Film Review: "Far from the Madding Crowd" 

Love which is strong as death

"I'd hate to become some man's property," the forthright Bathsheba Everdene says to her gently spurned suitor. It's 1870 in Dorset, England, and despite her penniless status, Bathsheba values her independence above everything, a nontraditional mindset that will serve her well when an unexpected inheritance bequeaths her a large farm.

But over the course of Danish director Thomas Vinterberg's earthy yet swooning adaptation of Thomas Hardy's "Far from the Madding Crowd," our heroine will learn that even financial security won't assuage Victorian society's demands that she snag a husband. In fact, Bathsheba finds that men are now drawn to her free spirit as well as her money, but usually they're looking to control both.
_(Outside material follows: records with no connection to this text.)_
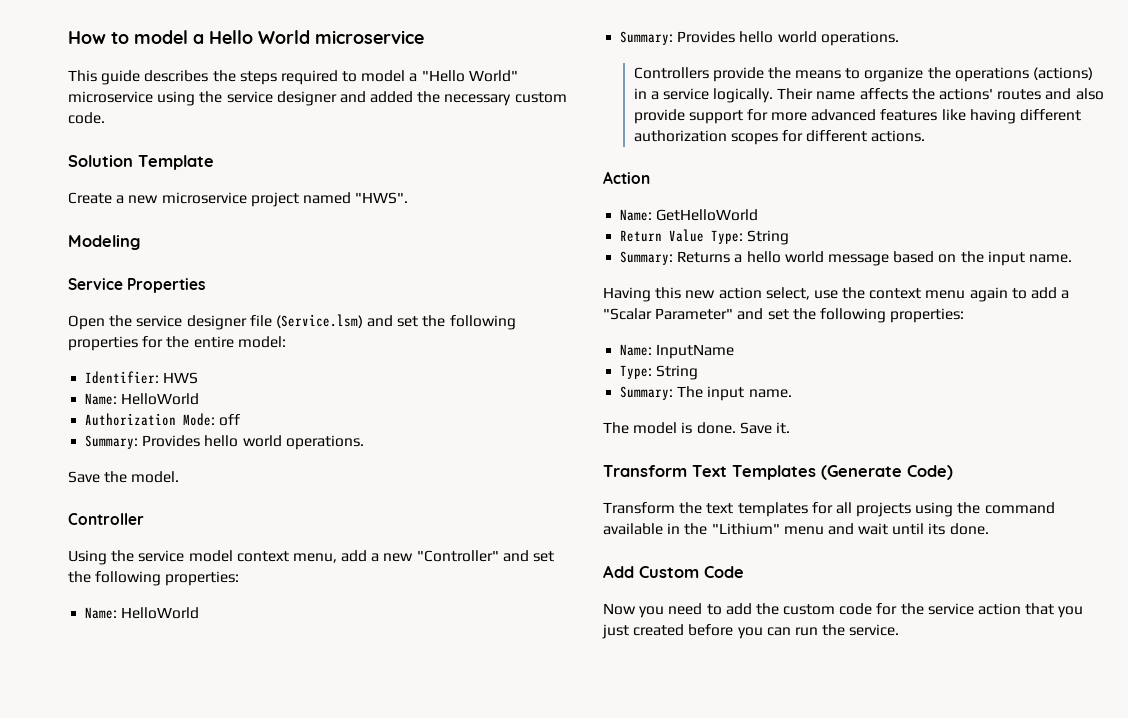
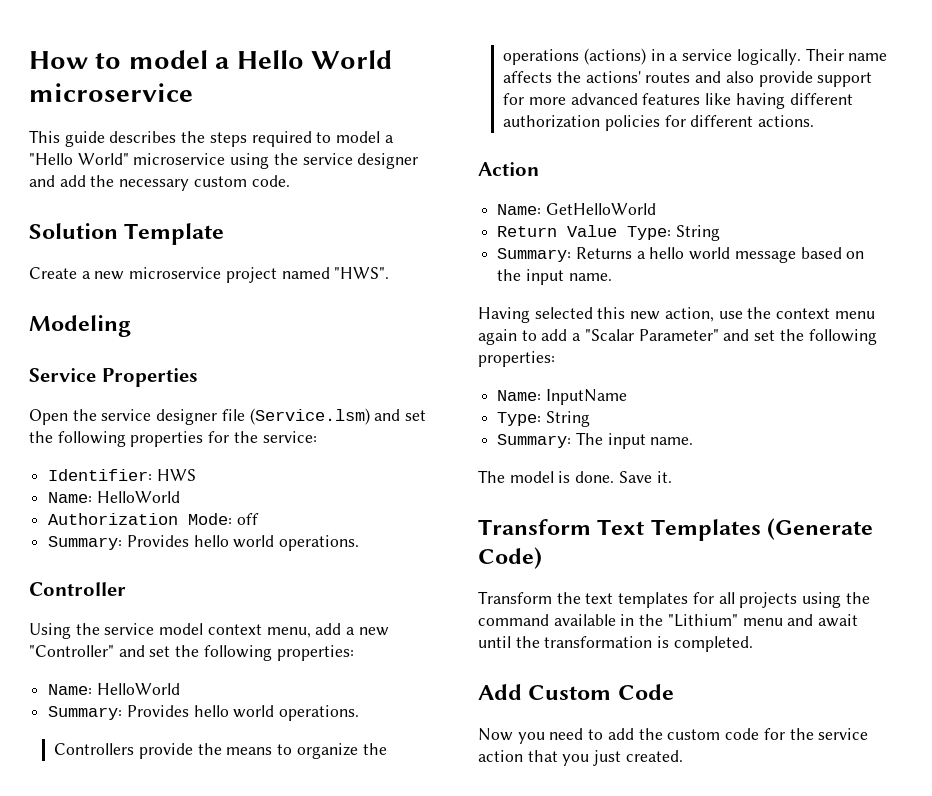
[370,91,414,103] added -> [59,175,86,187] add
[193,336,286,348] entire model: -> [262,431,317,443] service:
[68,471,180,483] // Save the model. -> (360, 543) none
[730,133,778,145] scopes -> [604,115,660,131] policies
(651, 294) none -> [534,307,593,319] selected
[718,287,810,300] action select, -> [664,307,714,322] action,
[858,523,989,535] wait until its done. -> [818,614,859,627] [478,636,753,652] await until the transformation is completed.
[633,624,900,639] created before you can run the service. -> [625,750,683,762] created.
Carey Mulligan (2013's "The Great Gatsby") stars as Bathsheba, her playful smirk doing nothing to hide the obvious gratification she gets out of rebelling against patriarchal notions. And though Bathsheba makes gradual headway in matters of business, the romance part is trickier. Despite an unmistakable spark with quiet shepherd Gabriel Oak (Matthias Schoenaerts), Bathsheba rejects his impulsive proposal, and then their reversals of fortune render a match unsuitable anyway. (That hand-over-the-mouth sheep scene is positively gut-wrenching.) The humorless but wealthy William Boldwood (Michael Sheen) also sets his cap on Bathsheba -- his middle-aged practicality positing the union as a transaction between equals, but we soon sense that he's secretly trying to protect his heart.

Bathsheba announces early on that the only way she'll marry is if the man can tame her -- the true meaning of which becomes clear when the dashing Sergeant Francis Troy (Tom Sturridge) shows up, unsubtly thrusting his sword through the air at a horned-up Bathsheba. Add a pinch of secrets, a smattering of coincidence, and a soupçon of things unsaid, and "Far from the Madding Crowd" unfolds more as a satisfying frock-flick romance than a portrait of a headstrong woman railing against male convention.
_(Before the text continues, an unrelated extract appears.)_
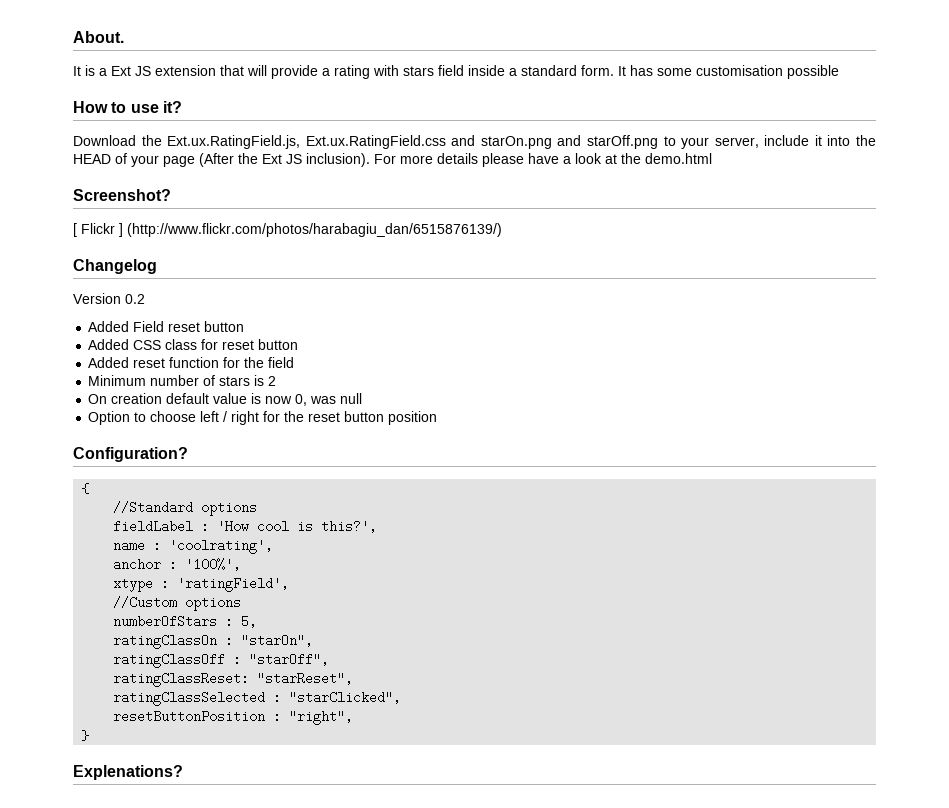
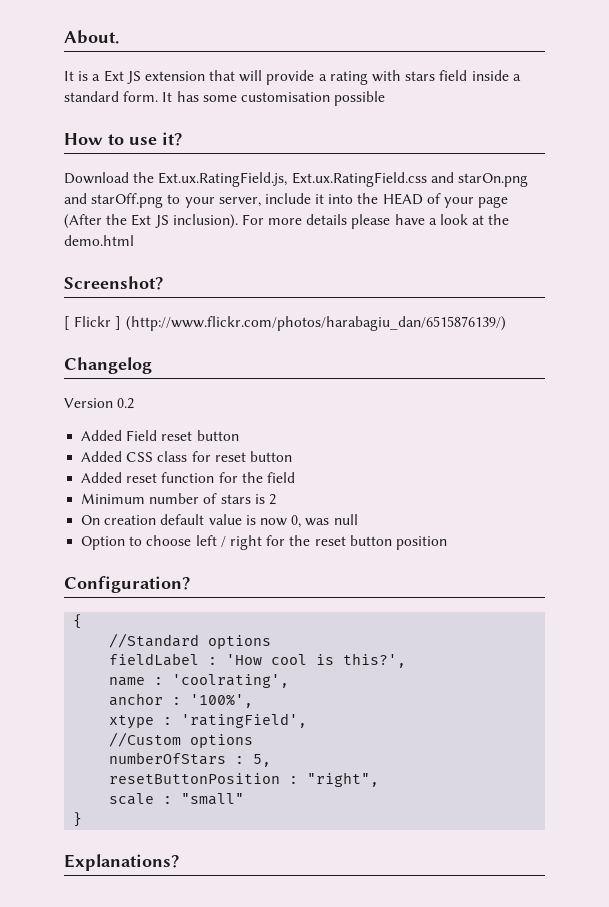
[113,634,314,649] [113,653,330,668] [113,672,354,687] [113,691,402,706] // ratingClassOn : "starOn", // ratingClassOff : "starOff", // ratingClassReset: "starReset", // ratingClassSelected : "starClicked", -> (272, 760) none
(354, 717) none -> [109,793,245,805] // scale : "small"
[73,765,183,780] Explenations? -> [64,854,179,871] Explanations?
But it's a little deceptive. Like an Austen leading lady, Bathsheba is more concerned with what she wants for herself than what others expect or require, and not for nothing is the "Hunger Games" protagonist named after her.
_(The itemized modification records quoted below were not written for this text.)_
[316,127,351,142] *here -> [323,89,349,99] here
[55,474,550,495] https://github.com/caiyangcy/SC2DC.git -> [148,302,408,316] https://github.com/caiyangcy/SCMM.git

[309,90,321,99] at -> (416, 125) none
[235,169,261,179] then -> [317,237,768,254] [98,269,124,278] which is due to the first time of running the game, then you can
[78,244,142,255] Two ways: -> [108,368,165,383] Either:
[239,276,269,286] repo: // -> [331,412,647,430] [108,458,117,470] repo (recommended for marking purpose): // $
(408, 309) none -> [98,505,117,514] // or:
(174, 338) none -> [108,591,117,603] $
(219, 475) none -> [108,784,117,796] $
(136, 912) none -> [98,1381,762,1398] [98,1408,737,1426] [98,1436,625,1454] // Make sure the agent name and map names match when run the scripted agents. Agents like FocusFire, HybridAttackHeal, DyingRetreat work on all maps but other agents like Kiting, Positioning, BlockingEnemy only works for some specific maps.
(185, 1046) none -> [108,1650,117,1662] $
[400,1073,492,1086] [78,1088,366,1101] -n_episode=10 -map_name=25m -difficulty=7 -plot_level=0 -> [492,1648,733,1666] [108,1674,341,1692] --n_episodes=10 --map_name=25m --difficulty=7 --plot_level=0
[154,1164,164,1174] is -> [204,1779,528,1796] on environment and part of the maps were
Vinterberg, you may remember, co-founded the barebones filmmaking manifesto Dogme 95 (check out his excellent 1998 drama "Festen," also known as Dogme #1), though he hasn't had much success with English-language films until now.

"Far from the Madding Crowd" is exquisitely crafted, from the rustic art direction and Craig Armstrong's gorgeously evocative score, to David Nicholls' knowing script. But it's the luscious cinematography by Charlotte Bruus Christensen -- she also shot Vinterberg's 2012 Oscar nominee "The Hunt" -- that sets the film's vaguely erotic tone, with magic-hour golds, pastoral greens, and carnal scarlets.

And the performances are nearly impeccable, with only Sturridge striking a false note as the underdeveloped Troy, who comes across as little more than a plot device. The stellar Sheen almost walks off with the film as the halting, melancholy Boldwood, his delicate desperation hinting at both a sad past and the fear of a lonely future.

Belgium's Schoenaerts is a sloe-eyed dreamboat, with a laconic intensity that punctuates his infrequent sentences. He's more than matched by the gifted Mulligan, who beautifully embodies Bathsheba's demands and desires while doing feisty justice to one of literature's great feminists.